Pero lo más hermoso de la historia es el comportamiento maravilloso del padre. No sólo no impide que el hijo menor se marche de casa, sino que le da, sin protestar, toda la herencia que le corresponde. ¿Qué padre hace eso y se humilla ante una petición insensata y caprichosa de un hijo? Cualquiera de nosotros le hubiera dado un buen bofetón a ese hijo por tamaña insolencia. Y el padre de la parábola no. Le da la herencia y, en vez de maldecirlo, amenazarlo y romper con él –como habría hecho cualquier padre de la tierra— éste vive esperando el día del retorno de aquel hijo ingrato. Sabía que volvería, porque no podría vivir fuera de casa. Y el padre lo espera y se sube a la azotea del palacio todos los días a ver si su hijo volvía. ¡Qué locura de amor, de piedad, de compasión y de misericordia!
Bruno Maggioni, un escriturista contemporáneo, ha publicado recientemente un libro muy sugestivo, titulado: “Un padre con un corazón de madre”. Y es un bello comentario a esta parábola de nuestro Señor. El protagonista de la historia no es el hijo pródigo, sino el Padre de las misericordias.
¡Qué gran fiesta organiza cuando el hijo, por fin, llega de nuevo a casa! Cuando lo ve venir, todavía a lo lejos, se lanza a correr desde la azotea del palacio y le sale al encuentro con los brazos abiertos, se echa a su cuello con inmensa ternura y lo cubre de besos. Y enseguida comienza a dar órdenes de fiesta: “Pronto, sacad enseguida el mejor traje y vestídselo; ponedle un anillo en la mano y sandalias en los pies”. Lo primero que hace es restablecerle en su antigua dignidad de hijo del rey. El vestido lo eleva a la condición de huésped de honor; el anillo es el signo de plenos poderes y las sandalias de su categoría de hombre libre. Y continúa: “Traed el ternero cebado y matadle, y celebremos un banquete”. ¡Que venga la música y comience el baile!

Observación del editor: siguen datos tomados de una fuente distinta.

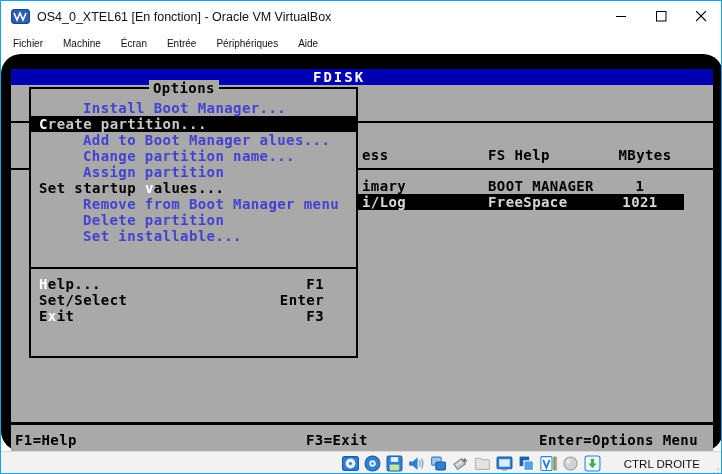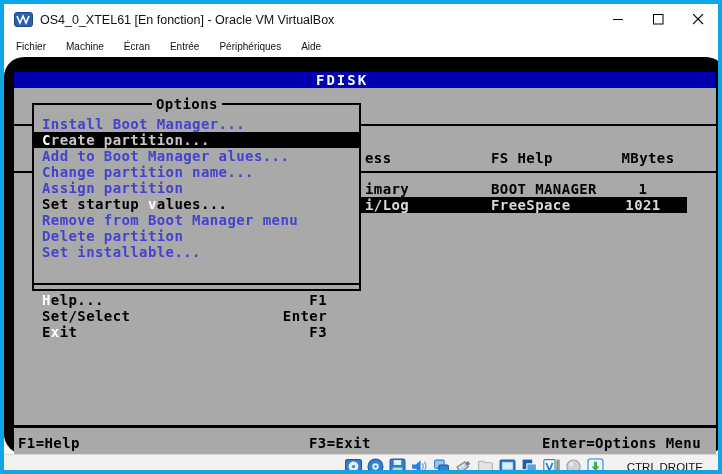"OS4_0_XTEL61 [En fonction] - Oracle" .vbwindow { border: 4px solid #0ea5e9 -> 1px solid #0ea5e9 }
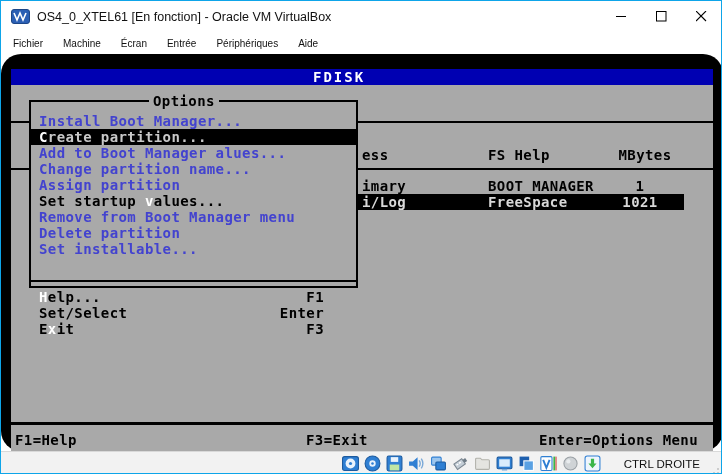"Options" .optbox { height: 188px -> 271px; top: 46px -> 33px }
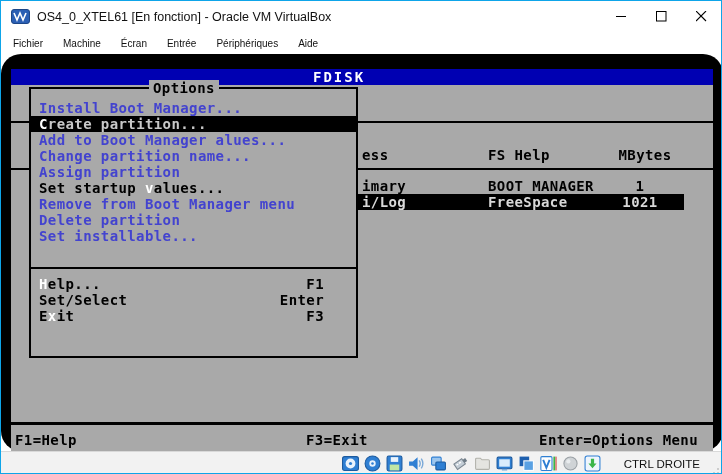"Install Boot Manager..." .mi.blue { margin-left: none -> 44px }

Es admirable el inmenso poder de la ternura: destruye lo pasado, regenera, da nueva vida. El hijo aquel venía a la casa del padre con la intención de ser un esclavo más, y se ve elevado a la categoría de hijo predilecto, con plenos poderes, y restituida toda su dignidad. Si nosotros hubiéramos tenido que inventar una parábola para hablar de la bondad de Dios y para contar cómo perdona Él, seguramente hubiésemos sido mucho más cautos. Pero el amor de Dios es un amor sin límites, un amor infinito, una ternura que desborda las barreras de lo imaginable.
¡Éste es el Dios Padre, que nos sigue invitando a la conversión en esta Cuaresma! “Conversión” significa, precisamente, “volver a Dios”, como el hijo pródigo; o volver con todo el corazón al Padre, como el hijo mayor, aunque nunca nos hayamos marchado de la casa fisicamente, pero sí con el corazón. ¿Quién no se atreverá a volver a los brazos de un Padre tan infinitamente bueno y misericordioso como nuestro Dios?